Shelby talked about seeing mission as a much more relational and dynamic Christian mindset--a mindset, as post-colonial scholar David Bosch says, that is “a decisive and irrevocable turning to both God and neighbor,” recognizing “injustice, suffering, oppression and the plight of those fallen by the wayside.” It isn’t about solving everyone’s problems, but knowing and understanding the lives of all of God’s people and being present with each other in life, in relationships.

That’s “rethinking mission” week one.

We are now into week two, ready to build relationships and cross our own restrictive boundaries to get there. But, where is “there?” Where are these people and relationships we’re supposed to be building and developing? Like Shelby’s sermon last week, do we travel to another country? Do we reach out to folks at work? Do we join a new “Meet Up”? Do we commit to going to the dog yard every week? Do we volunteer for the PTA? Do we sign up for a trip exploring different cultures? Different places? Do we get a pen-pal? Do we reconnect with family members separated by miles or arguments? Do we join up with folks assisting in or suffering from the latest American crisis? Do we get overwhelmed at the all the different places of potential for relationships, for transformation, for listening and loving and pursuing justice?

The thing about thinking of mission and the great commission as relational is that our world is so, so big. And more than ever it is so, so connected. And it can be overwhelming.

Did you know you can quantify this aspect of being overwhelmed? Overwhelmed by the connections, the relationships, the demands of social participation? It’s called the Dunbar Number. The Dunbar Number.

In the 1990s, British anthropologist Robin Dunbar made the claim based on his research that there is actually a cognitive limit to the number of people with which we can maintain a stable social relationship. Our brains cannot physically maintain an infinite amount of relationships--our primate brain size just won’t have it.

Dr. Dunbar claimed that the average amount of relationships humans can maintain is 150--ranging from 100 to 250. The average is 150 relationships! These relationships, Dunbar describes, are the type where “you would not feel embarrassed about joining [that person] uninvited for a drink if you happened to bump into them in a bar.” Now, some of you don’t hang out at bars. But you get the idea. It’s a person that if you saw them in public, you would be able to chat with them comfortably. Ok.

But Dr. Dunbar has an additional number that we also need to talk about. His research points to the human ability to maintain ONLY FIVE CLOSE relationships. Whoa. Of course, this again is an average. Quality matters more than quantity. But we can only maintain about five close, close relationships.

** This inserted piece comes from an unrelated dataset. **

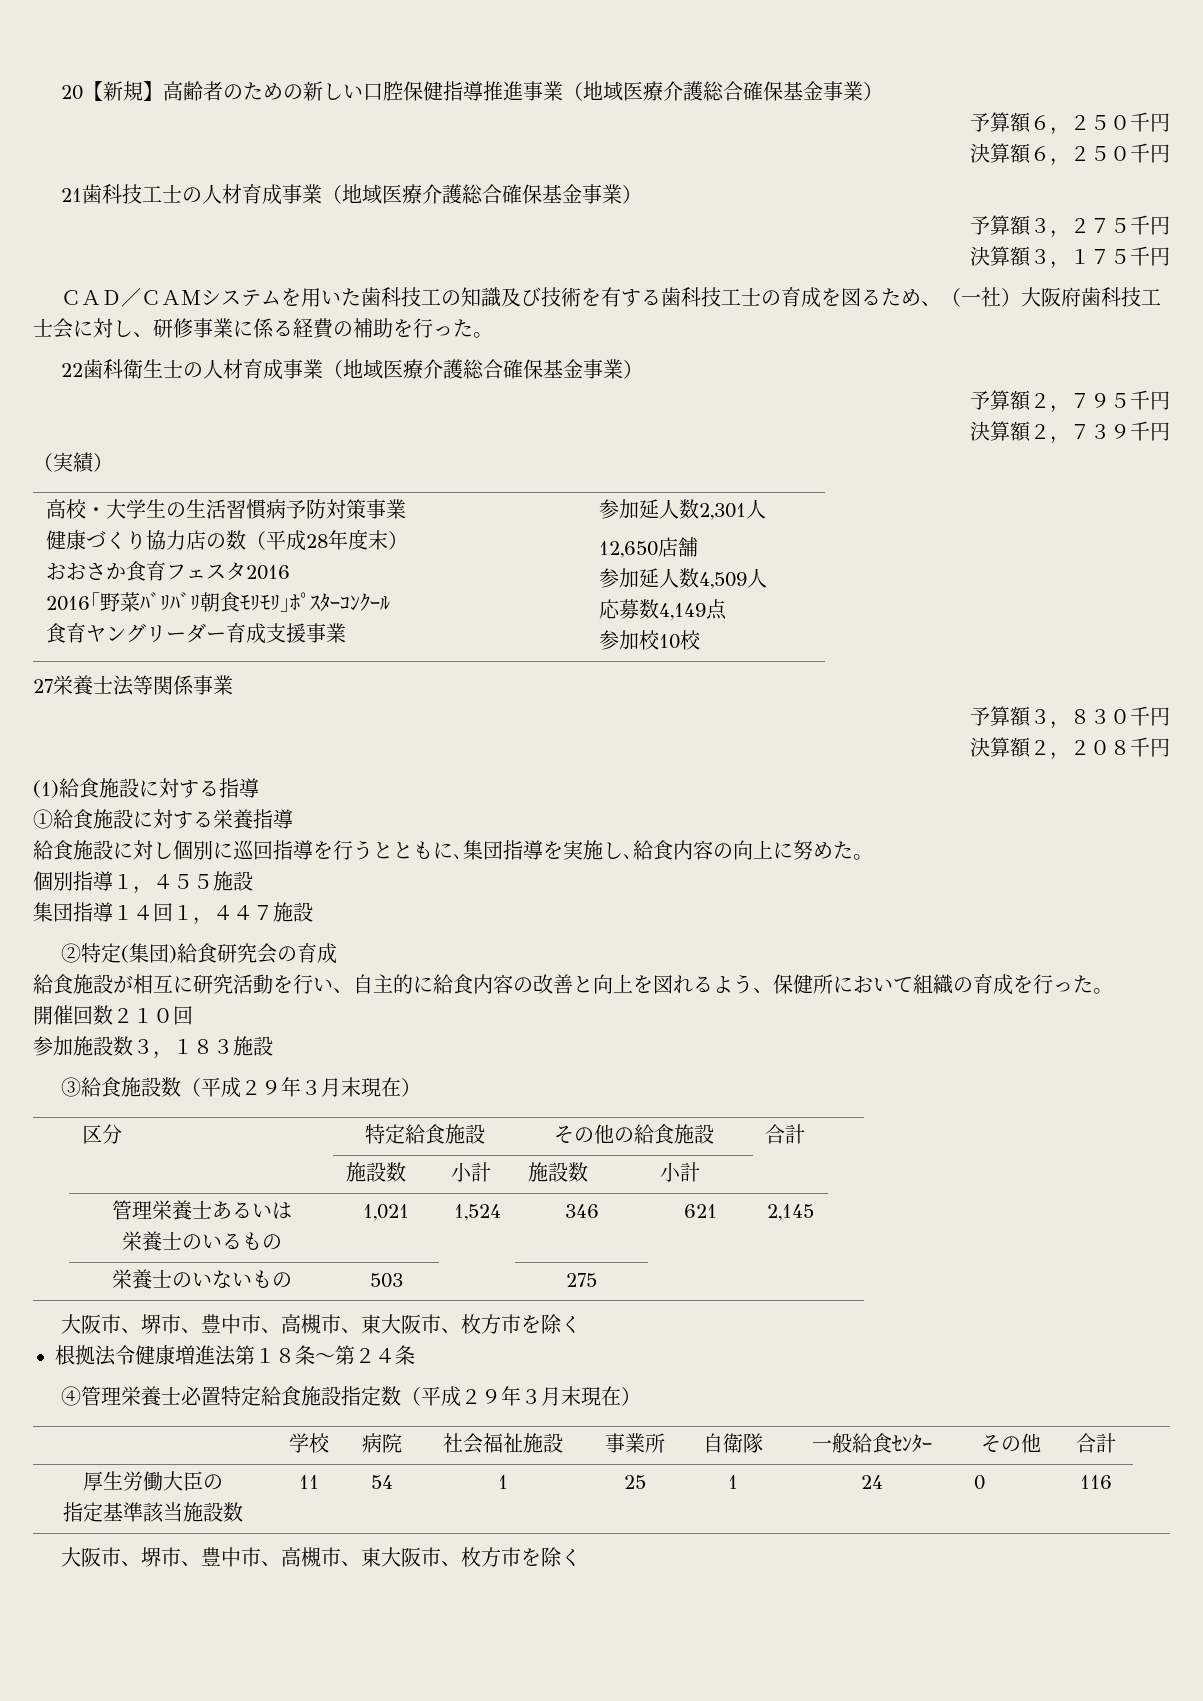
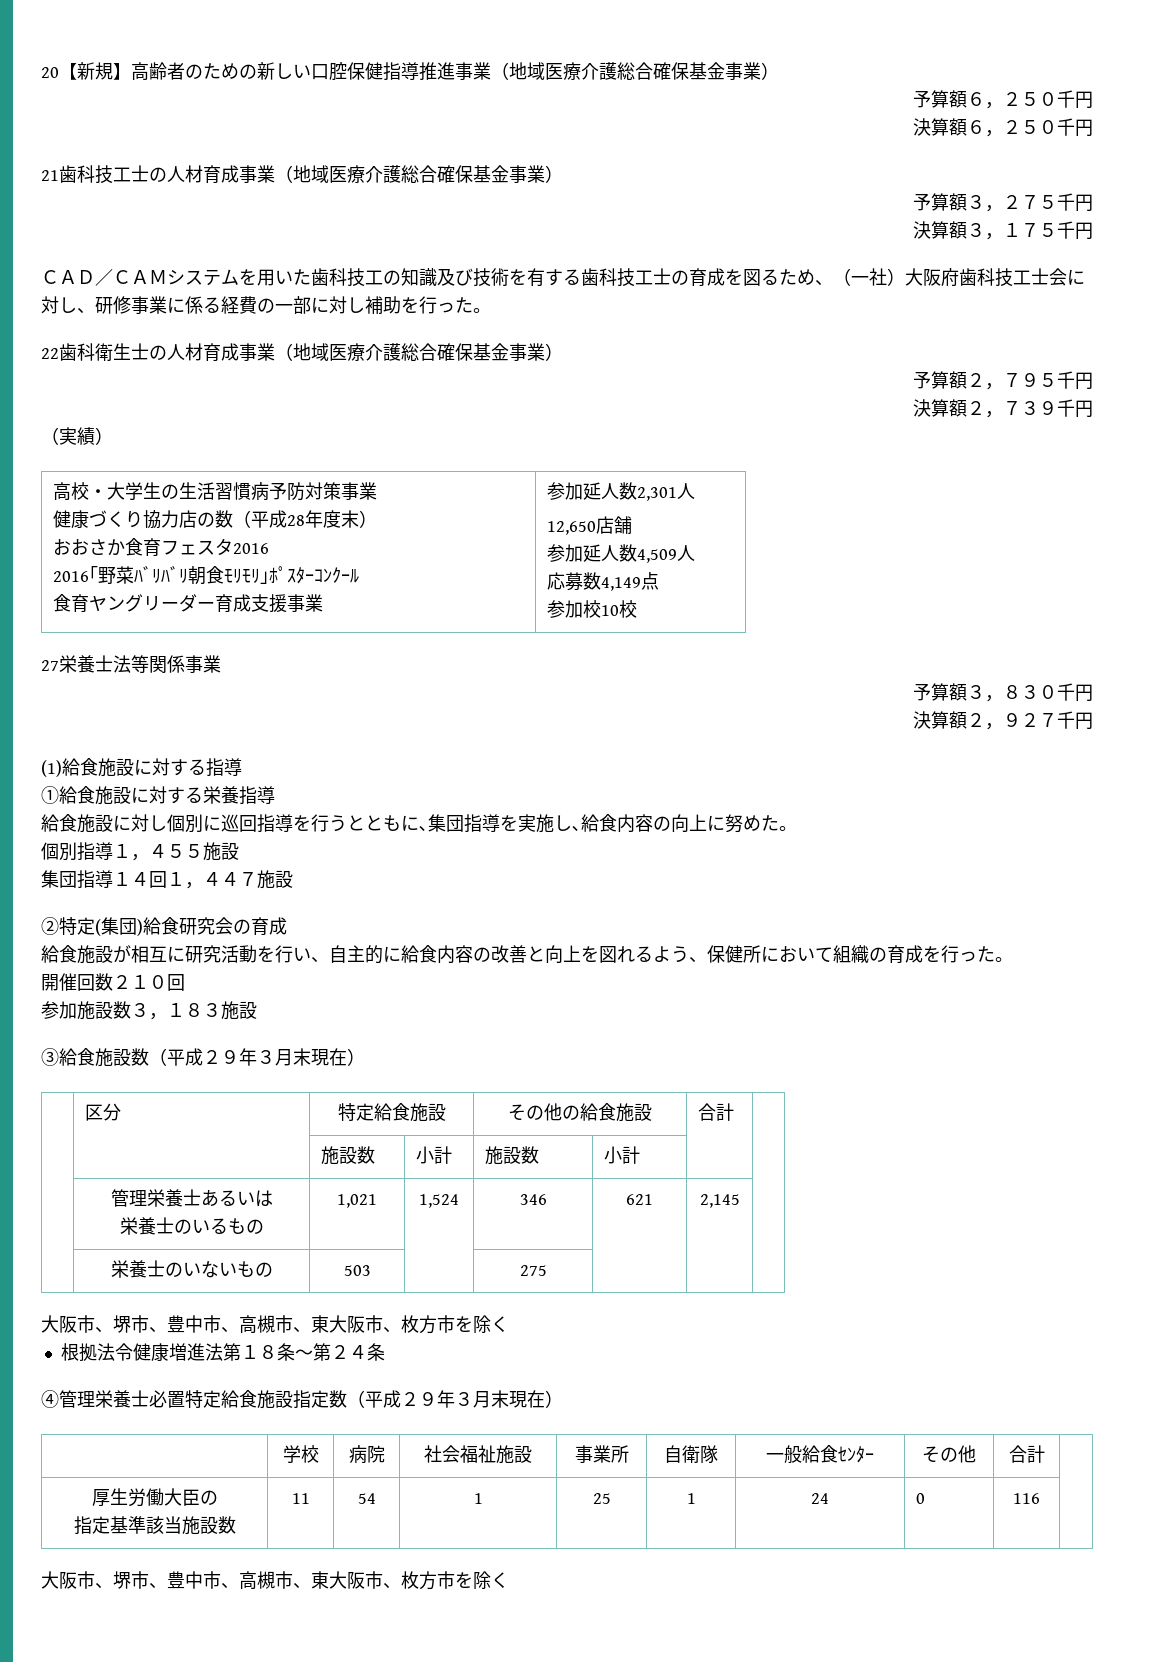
- ＣＡＤ／ＣＡＭシステムを用いた歯科技工の知識及び技術を有する歯科技工士の育成を図るため、（一社）大阪府歯科技工士会に対し、研修事業に係る経費の補助を行った。
+ ＣＡＤ／ＣＡＭシステムを用いた歯科技工の知識及び技術を有する歯科技工士の育成を図るため、（一社）大阪府歯科技工士会に対し、研修事業に係る経費の一部に対し補助を行った。
- 決算額２，２０８千円
+ 決算額２，９２７千円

But if our mission in the world, our great commission, is relational, what does this mean? If the way we are to be Christians in the world, if the way we are to serve, transform, and partner with God’s Shalom in the world is relational, what does this mean?

It means we have limits. We have potential, but we also have guard rails. It means our mission in the world is really not to the whole world, it is to where God has planted us. It is not overwhelming, it is particular. It is not reckless, it is contextual.

If Shelby answered the what question of mission last week, this week we are looking at the where. Where does God ask you and you and you and you to enter into relationships that transform you, your neighbor, and the world we live in together? It can’t be everywhere--so where?

So we arrive now at our Jeremiah 29 text for today.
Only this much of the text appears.